Copy, from the entries below, each line where the word "subtotal" can be found.

(Stored items)

= Beginning of Section =

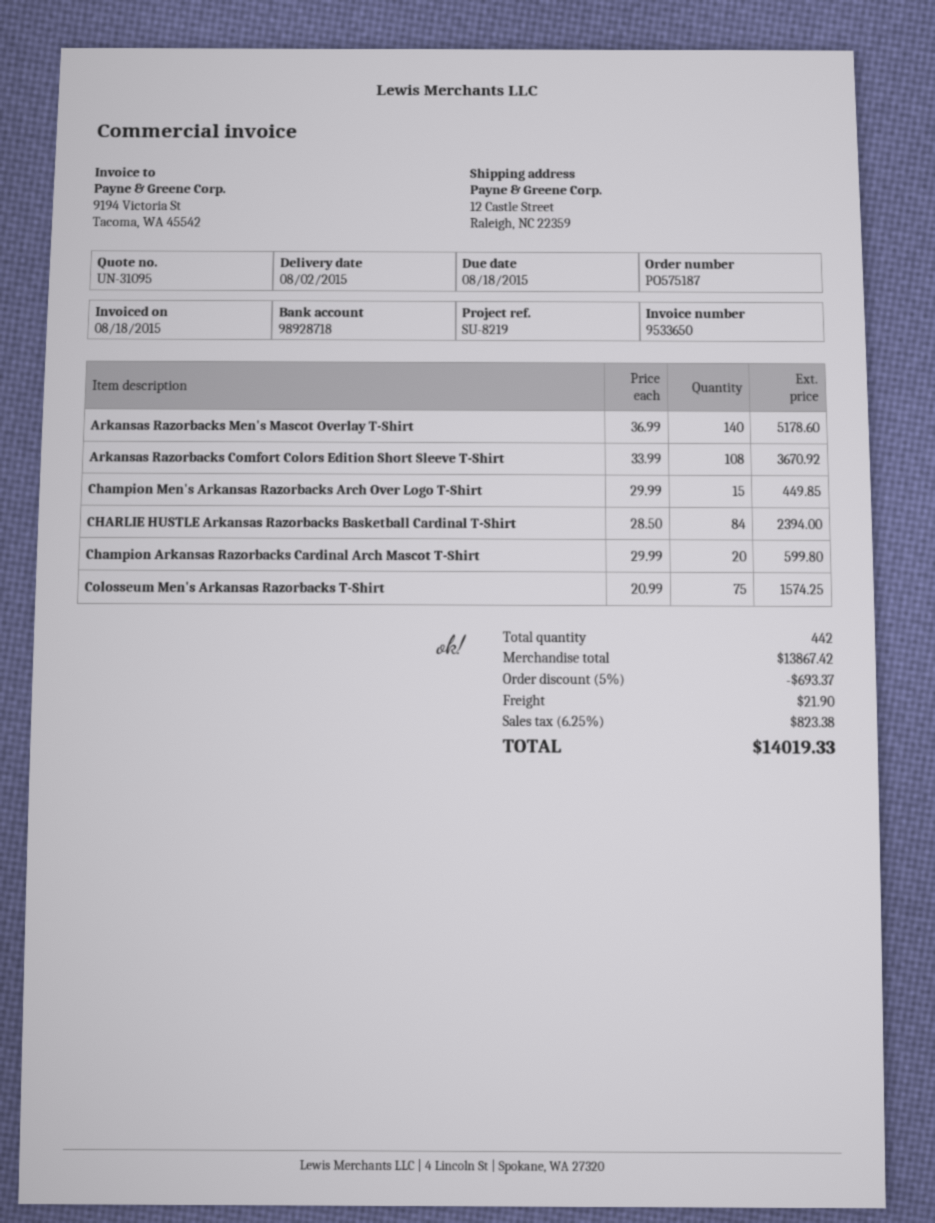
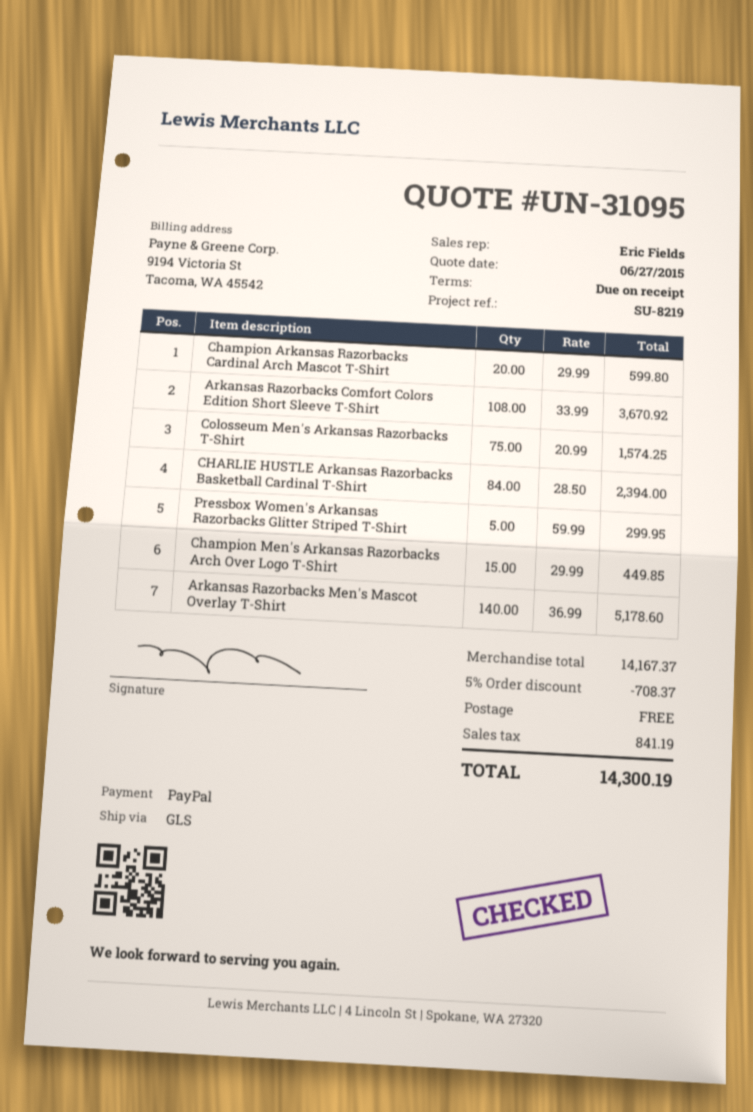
Pressbox Women's Arkansas Razorbacks Glitter Striped T-Shirt: none -> 5 x 59.99 = 299.95
subtotal: 13867.42 -> 14167.37
discount: 5% = 693.37 -> 5% = 708.37
shipping: 21.90 -> 0.00
tax: 823.38 -> 841.19
total: 14019.33 -> 14300.19

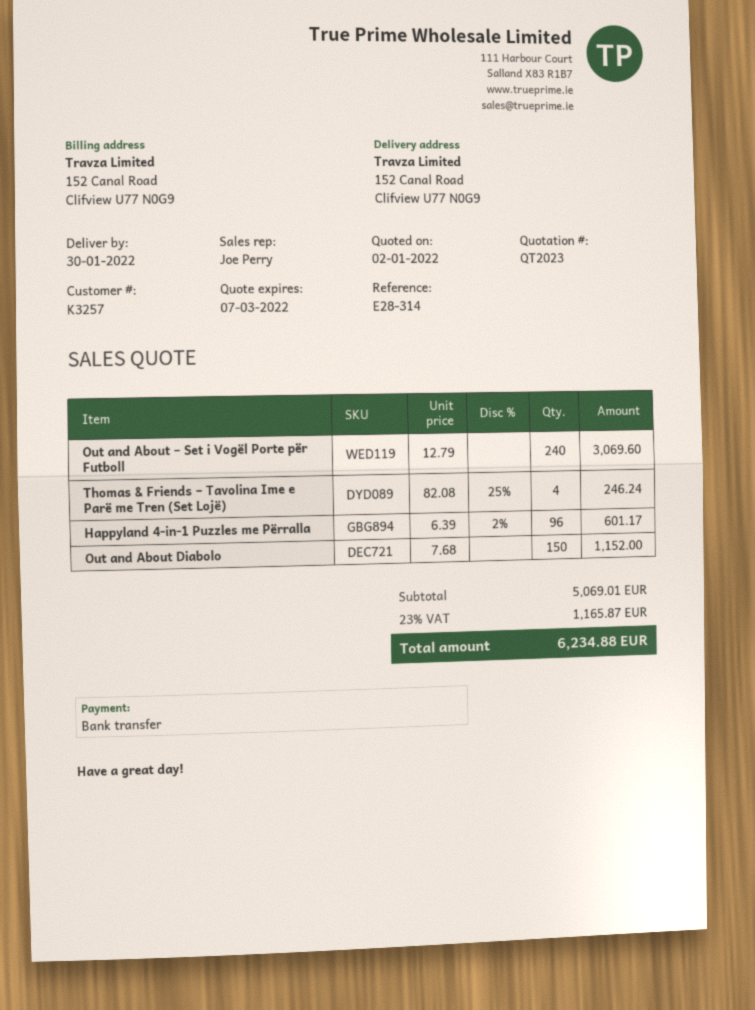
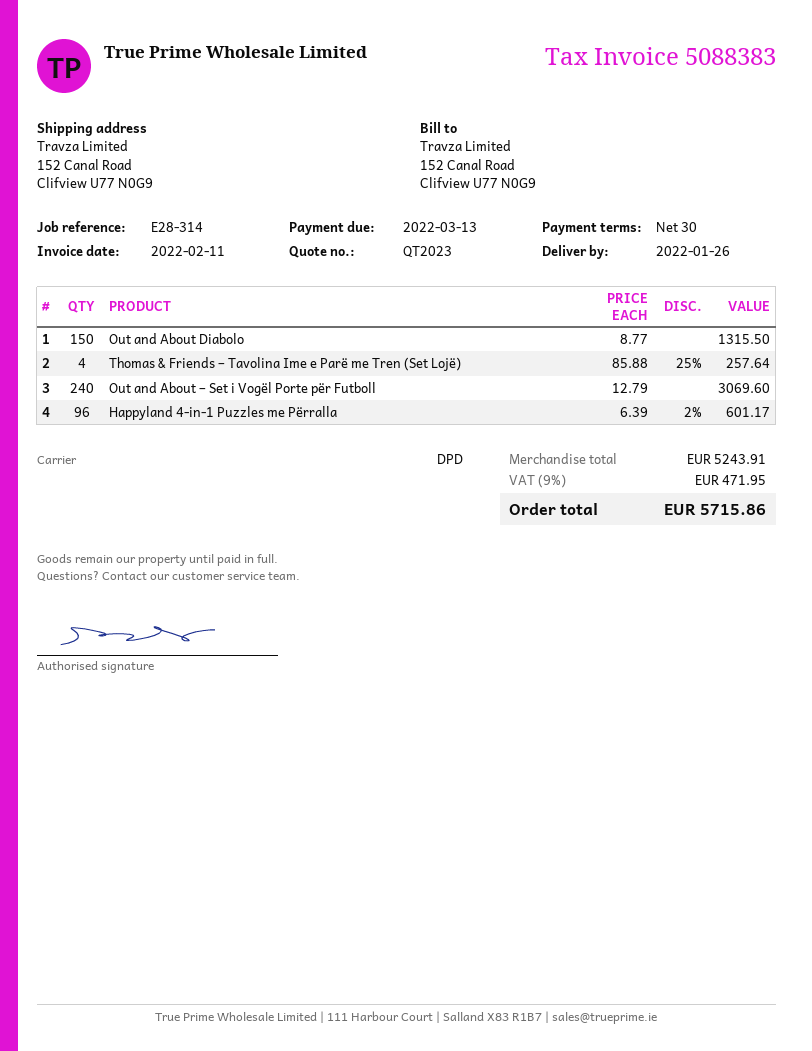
delivery date: 2022-01-30 -> 2022-01-26
Thomas & Friends – Tavolina Ime e Parë me Tren (Set Lojë): 4 x 82.08 - 25% = 246.24 -> 4 x 85.88 - 25% = 257.64
Out and About Diabolo: 150 x 7.68 = 1152.00 -> 150 x 8.77 = 1315.50
subtotal: 5069.01 -> 5243.91
tax: 23% = 1165.87 -> 9% = 471.95
total: 6234.88 -> 5715.86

= End of Section =

_EXERCISE OUTPUT_
subtotal: 13867.42 -> 14167.37
subtotal: 5069.01 -> 5243.91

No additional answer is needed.